Bizarrement, je reste très calme en racontant cette histoire. Je ne regarde pas Angèle, mais je devine que mon récit l’impressionne. Je sais ce que mes paroles provoquent en elle, comment elles l’atteignent, quelle est leur puissance. Je n’ai jamais prononcé ces phrases, dans cet enchaînement précis, et chaque mot qui sort est comme une naissance, quand la fraîcheur de l’air vient frapper le corps nu et fragile de l’être expulsé du ventre de sa mère.
— Blanche a une explication avec Clarisse à Noirmoutier. Cela a lieu à l’hôtel. Clarisse pleure, elle est bouleversée. Il y a une dispute dans la chambre de Blanche, au premier étage. Blanche la met en garde, elle l’intimide, la menace de tout révéler à son mari et à son fils. De lui retirer ses enfants. Clarisse sanglote, oui, oui, bien sûr, elle ne reverra plus jamais June. Elle le promet. Mais c’est impossible. C’est plus fort qu’elle. Elle revoit June, encore et encore, et lui raconte ce qui s’est passé, mais June s’en moque, elle n’a pas peur d’une vieille dame snob. Le jour où June repart pour Paris d’où elle doit s’envoler pour New York, Clarisse glisse un mot d’amour sous la porte de sa chambre. Mais June ne le trouve jamais. Il est intercepté par Blanche. Et c’est là que les problèmes commencent.

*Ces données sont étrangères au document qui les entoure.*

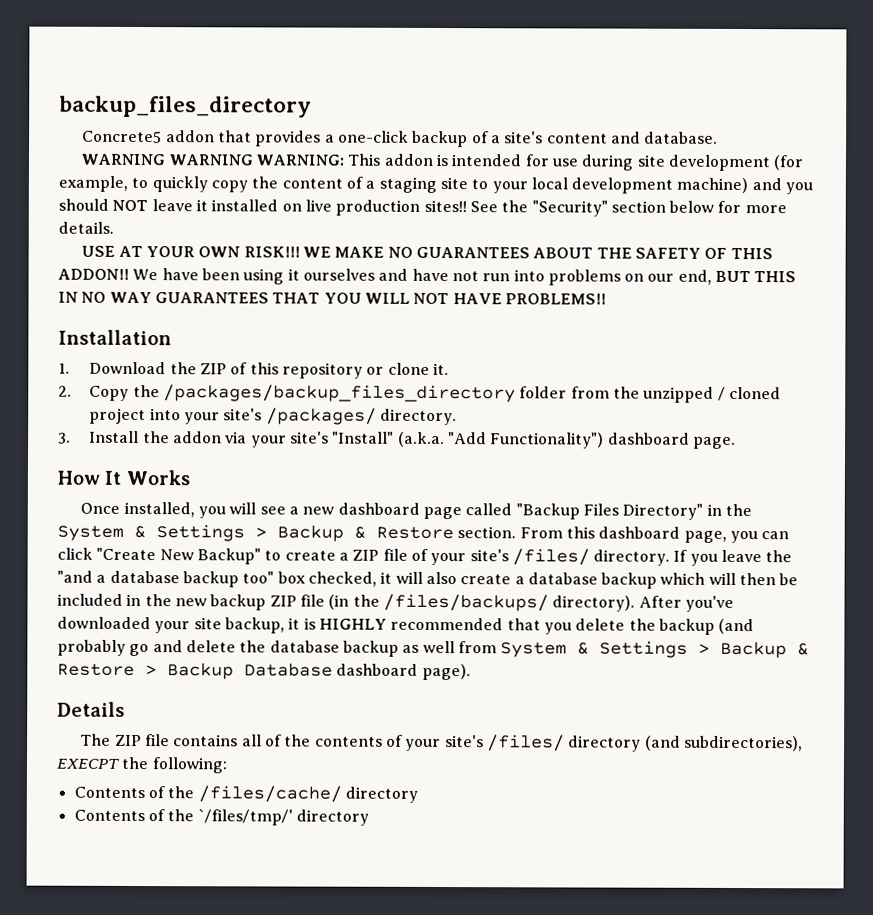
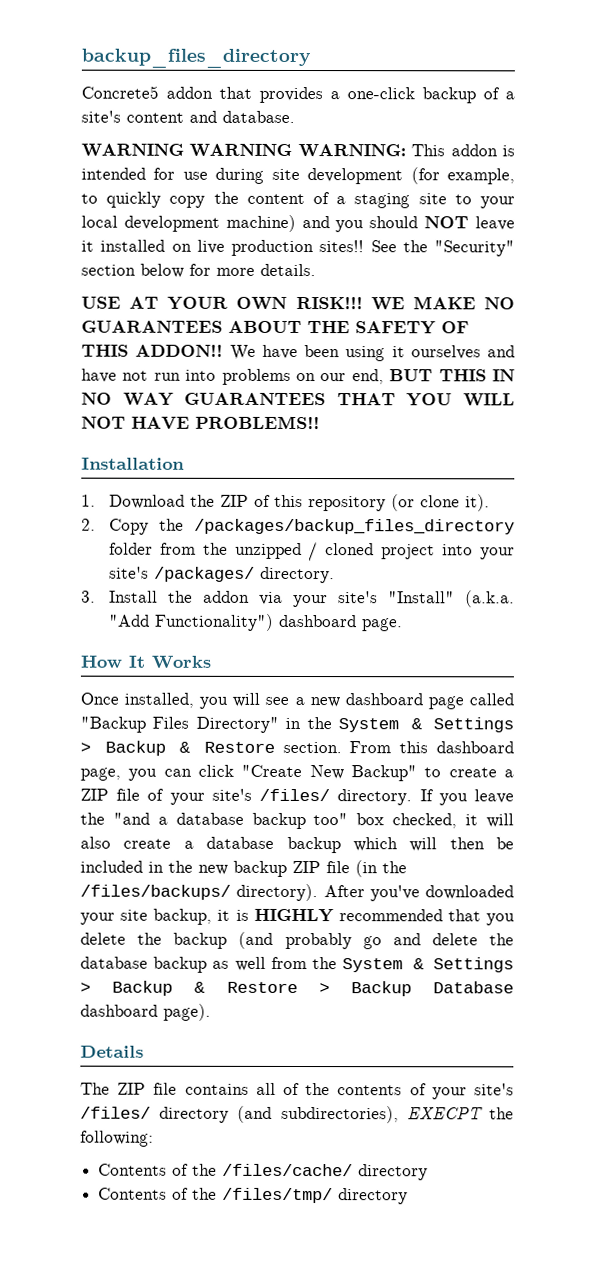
[366,362,449,376] or clone it. -> [390,494,490,512] (or clone it).
(497, 647) none -> [312,957,338,970] the
[197,809,293,826] `/files/tmp/' -> [222,1187,334,1204] /files/tmp/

Angèle se lève pour attiser le feu car il se met à faire froid dans la pièce. Il est tard à présent, quelle heure, je ne sais pas, mais la fatigue pèse comme du plomb sur mes paupières. Mais je veux aller au bout de mon histoire, atteindre la partie que je redoute, celle que je n’aurai peut-être pas le courage de raconter à voix haute.
— Blanche sait que June et Clarisse continuent de se voir. Dans la lettre qu’elle a volée, elle apprend que Clarisse rêve de vivre avec June et les enfants. Quoi qu’il en coûte. Elle lit ces mots avec haine et dégoût. Non, il n’y aura pas d’avenir pour June et Clarisse. Aucun futur possible pour elles. Pas dans le monde de Blanche. Et il n’est pas question que ses petits-enfants, des Rey, soient, de près ou de loin, mêlés à cela. Elle se paie les services d’un détective privé, lui explique qu’elle veut faire suivre sa belle-fille. Elle est prête à mettre le prix. Là encore, elle ne dit rien à sa famille. Clarisse pense qu’elle est à l’abri. Elle attend le jour où elle et June seront libres. Elle sait qu’elle va devoir quitter son mari, elle n’ignore pas les conséquences, elle a peur pour ses enfants, mais dans son esprit, rien ne compte que son amour, et elle est certaine que cet amour pourra s’épanouir. Ses enfants sont ce qu’elle a de plus précieux. Elle se plaît à imaginer un endroit sûr où elle pourrait vivre avec June et eux. June est plus âgée, plus sage. Elle sait. Elle sait que deux femmes ne peuvent pas vivre en couple et espérer être traitées normalement. À New York, peut-être, et encore, mais pas à Paris. Pas en 1973. Et certainement pas dans le milieu où évoluent les Rey. Elle essaie d’expliquer tout cela à Clarisse. Elle lui dit qu’il faut encore attendre, prendre son temps pour que les choses aient une chance de se passer calmement. Mais Clarisse est plus jeune et plus impatiente. Elle ne veut pas attendre. Elle ne veut pas prendre son temps.